Edge Tone

When air is directed at an edge, it does not divide smoothly, but tends to move to one side and form a swirl or vortex. Predisposed toward vortex formation by the flow through the slit, the resulting undulating flow may take the stream below the edge. As noted below, the behavior of an edge which is associated with a pipe is quite different from that of a free edge.

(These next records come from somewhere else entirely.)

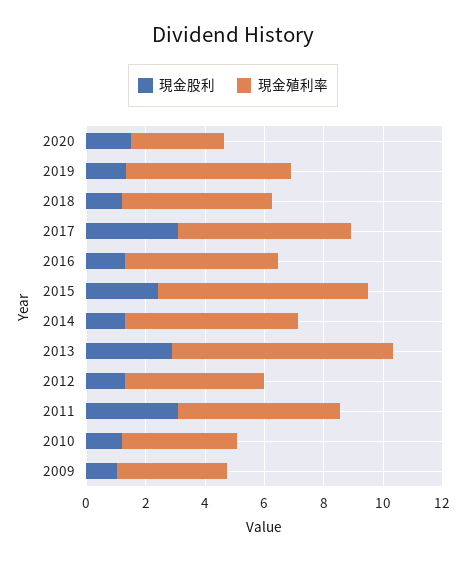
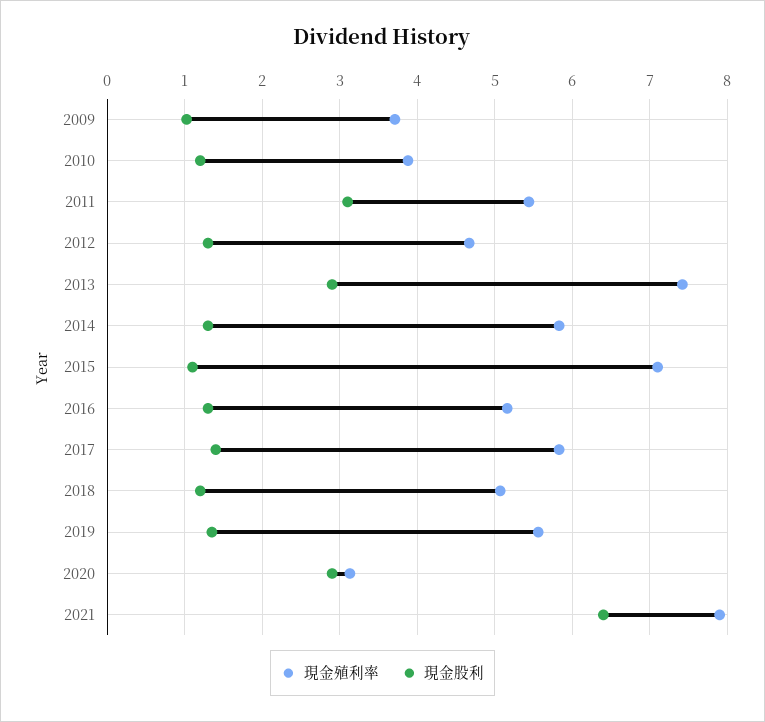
現金股利, 2020: 1.5 -> 2.9
現金股利, 2017: 3 -> 1.4
現金股利, 2015: 2.5 -> 1.1
現金殖利率, 2021: none -> 7.9
現金股利, 2021: none -> 6.4

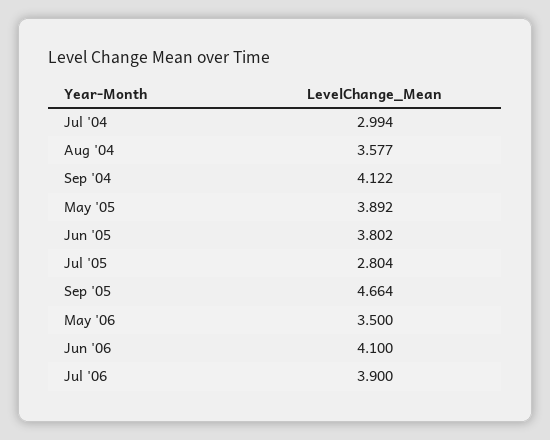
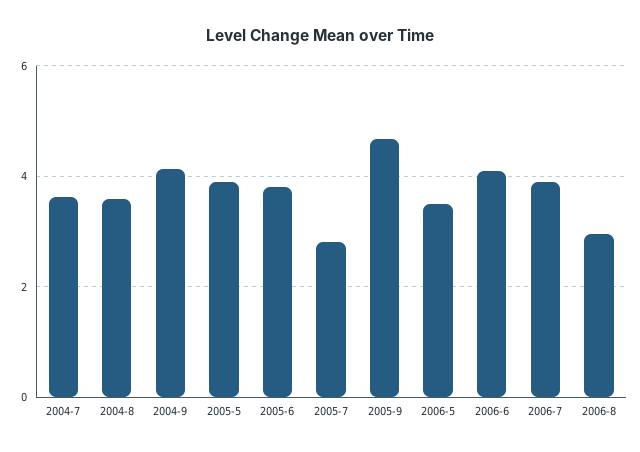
Jul '04: 2.994 -> 3.6
2006-8: none -> 3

The pressure created by this interaction with the edge feeds back to the area of the slit, tending to push the stream upward. The reverse happens when the stream moves to the top side of the edge and then the process repeats itself. As a result, a periodic flipping of the airstream from side to side can produce a sound called an edge tone. More efficient edge tone instruments can be created by coupling a slit, an edge, and an air column. When such an instrument has been produced, the frequency is determined primarily by the air column resonant frequencies which will control the rate of oscillation of the air across the edge. The edgetone effect in such an instrument serves to help initiate and sustain the tone, and can help make the transition to a higher harmonic of the air column.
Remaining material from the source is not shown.